Le parti Fateh du président Mahmoud Abbas et le Hamas au pouvoir dans la bande de Gaza ont conclu fin avril un accord de réconciliation visant à solder plus de quatre ans de divisions inter-palestiniennes.
"L’unité palestinienne est un prérequis pour parvenir à la solution des deux Etats, et non un obstacle", écrivent les signataires dans cette lettre adressée à la secrétaire d'Etat américaine Hillary Clinton et à la chef de la diplomatie européenne Catherine Ashton.
Ce prérequis, estiment les anciens responsables, "permettrait de renforcer la sécurité d’Israël, notamment en aidant à consolider un cessez-le-feu, à prévenir de nouvelles attaques depuis la bande de Gaza contre les civils israéliens et à faciliter un échange de prisonniers palestiniens contre le soldat capturé par le Hamas, Gilad Shalit".
Cet accord ainsi que les changements majeurs survenus au Moyen-Orient "offrent une chance aux Etats-Unis et à l’Union européenne de changer de cap", affirme cette missive signée notamment par d'anciens ministres des Affaires étrangères, dont le Français Hubert Védrine, l'Australien Gareth Evans et le Néerlandais Hans van den Broek.

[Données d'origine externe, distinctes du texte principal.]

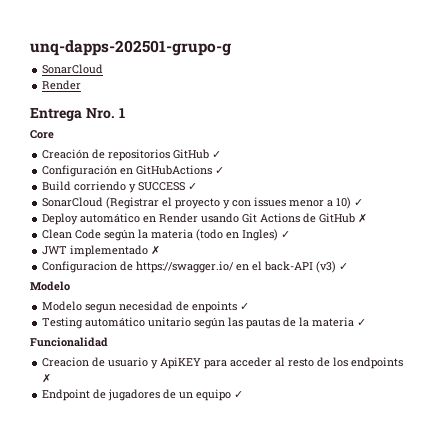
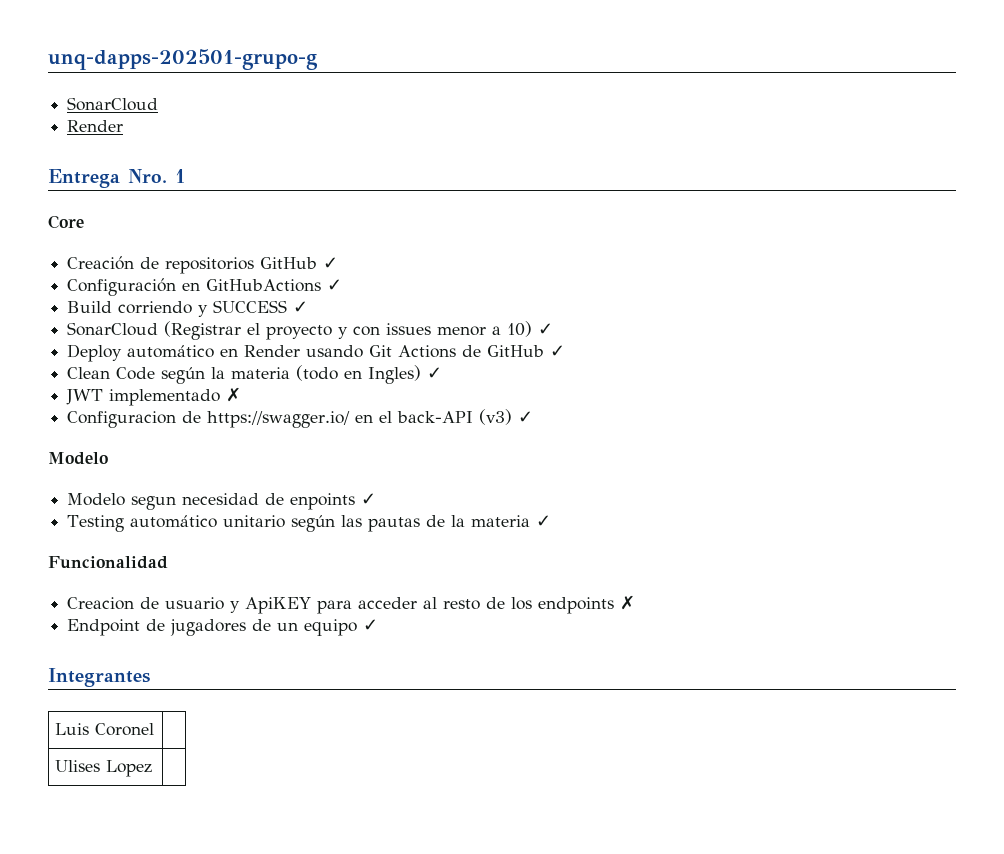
- Deploy automático en Render usando Git Actions de GitHub ✗
+ Deploy automático en Render usando Git Actions de GitHub ✓
+ Integrantes
+ Luis Coronel |
+ Ulises Lopez |

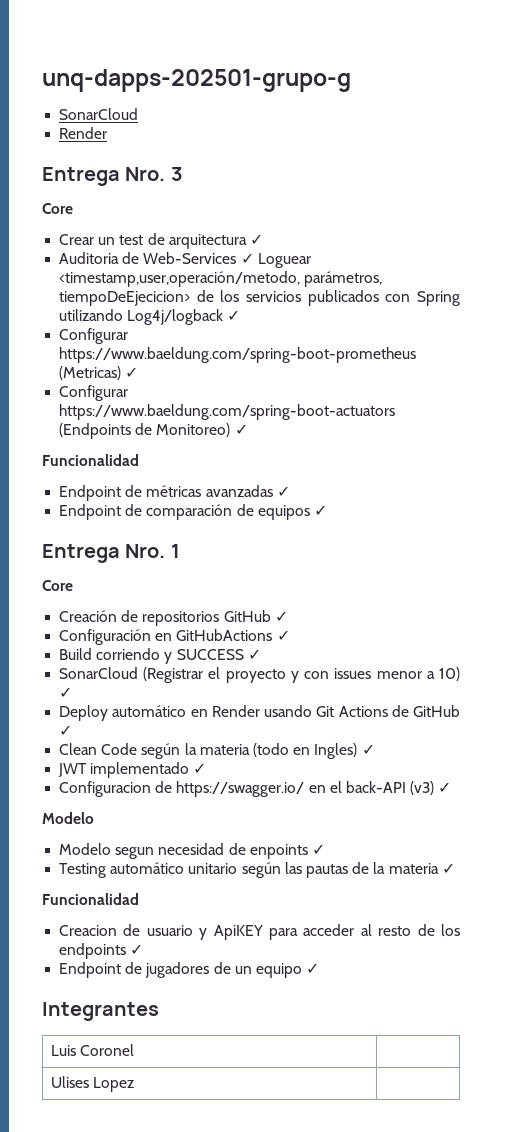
+ Entrega Nro. 3
+ Core
+ Crear un test de arquitectura ✓
+ Auditoria de Web-Services ✓ Loguear <timestamp,user,operación/metodo, parámetros, tiempoDeEjecicion> de los servicios publicados con Spring utilizando Log4j/logback ✓
+ Configurar https://www.baeldung.com/spring-boot-prometheus (Metricas) ✓
+ Configurar https://www.baeldung.com/spring-boot-actuators (Endpoints de Monitoreo) ✓
+ Funcionalidad
+ Endpoint de métricas avanzadas ✓
+ Endpoint de comparación de equipos ✓
- JWT implementado ✗
+ JWT implementado ✓
- Creacion de usuario y ApiKEY para acceder al resto de los endpoints ✗
+ Creacion de usuario y ApiKEY para acceder al resto de los endpoints ✓

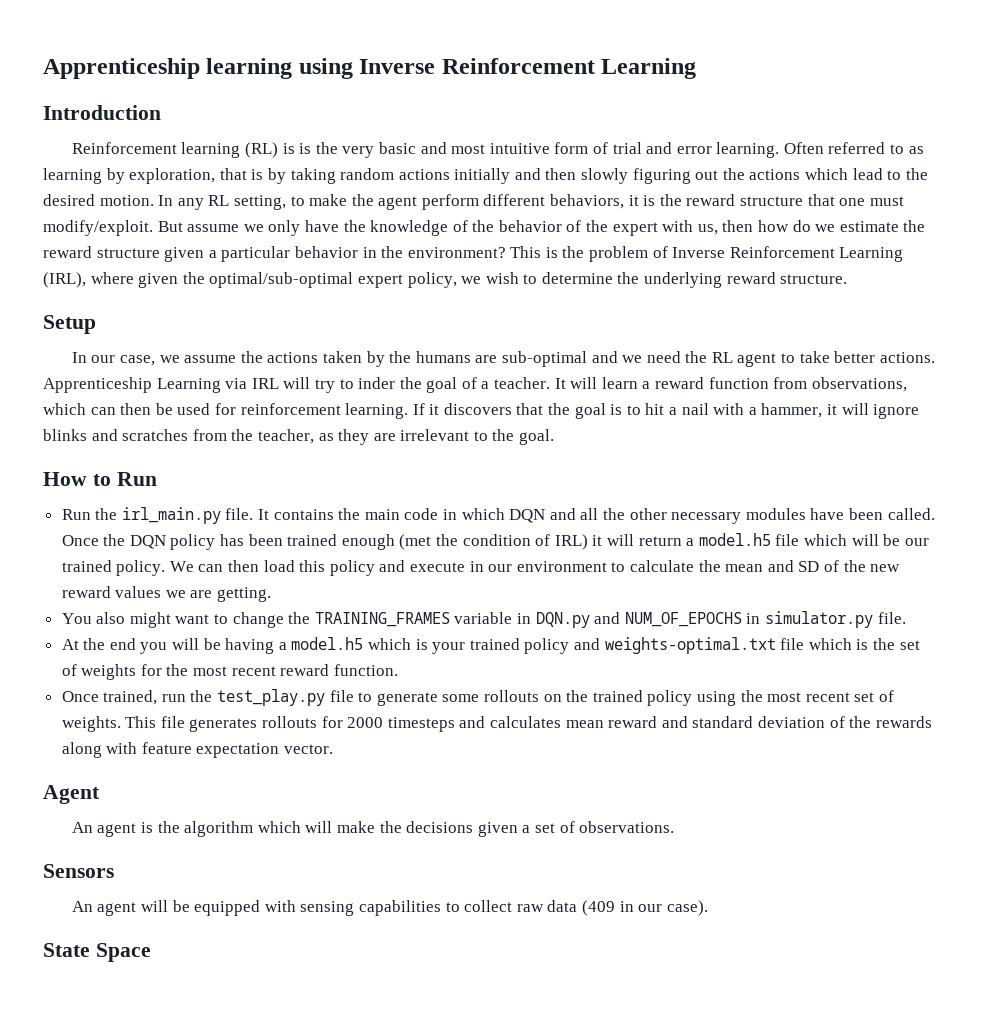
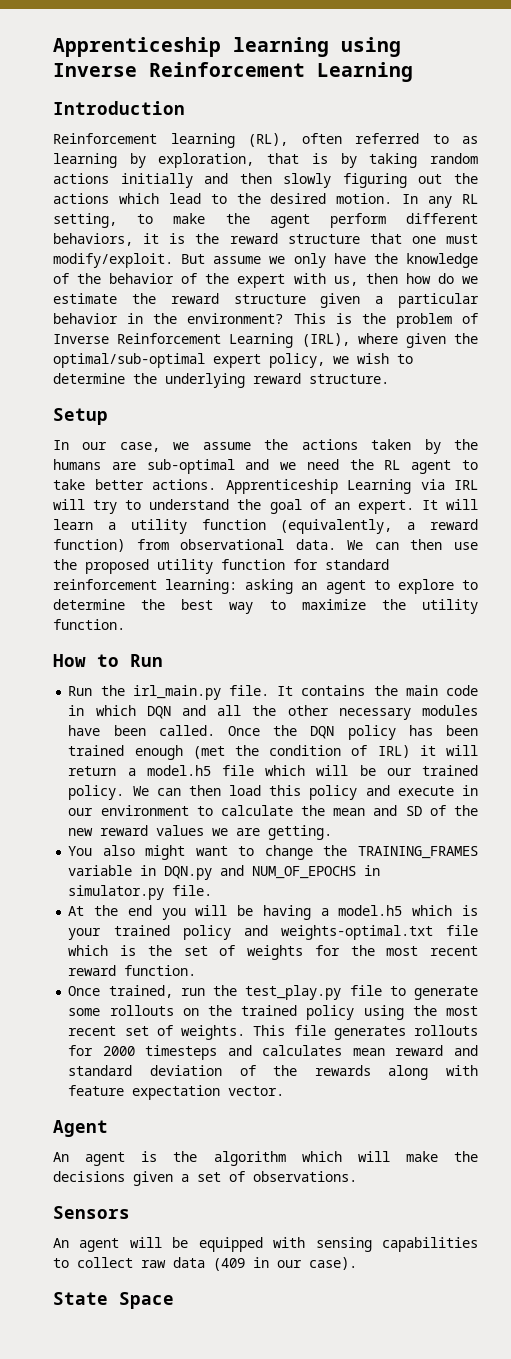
- Reinforcement learning (RL) is is the very basic and most intuitive form of trial and error learning. Often referred to as learning by exploration, that is by taking random actions initially and then slowly figuring out the actions which lead to the desired motion.
+ Reinforcement learning (RL), often referred to as learning by exploration, that is by taking random actions initially and then slowly figuring out the actions which lead to the desired motion.
- Apprenticeship Learning via IRL will try to inder the goal of a teacher.
+ Apprenticeship Learning via IRL will try to understand the goal of an expert.
- It will learn a reward function from observations, which can then be used for reinforcement learning. If it discovers that the goal is to hit a nail with a hammer, it will ignore blinks and scratches from the teacher, as they are irrelevant to the goal.
+ It will learn a utility function (equivalently, a reward function) from observational data. We can then use the proposed utility function for standard reinforcement learning: asking an agent to explore to determine the best way to maximize the utility function.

"L’opportunité que représente l’accord d’unité doit être saisie sans reproduire les erreurs du passé", plaident les signataires, parmi lesquels figurent l'Israélien Shlomo Ben Ami, ex-ministre (travailliste) des Affaires étrangères, et la Palestinienne Hanane Achraoui, dirigeante et ancienne négociatrice de l'OLP.
"Si la réconciliation palestinienne est mise en péril, cela précipitera le conflit israélo-palestinien dans une impasse encore plus profonde, avec des conséquences dramatiques pour toutes les parties et pour la communauté internationale au sens large", concluent les 24 signataires.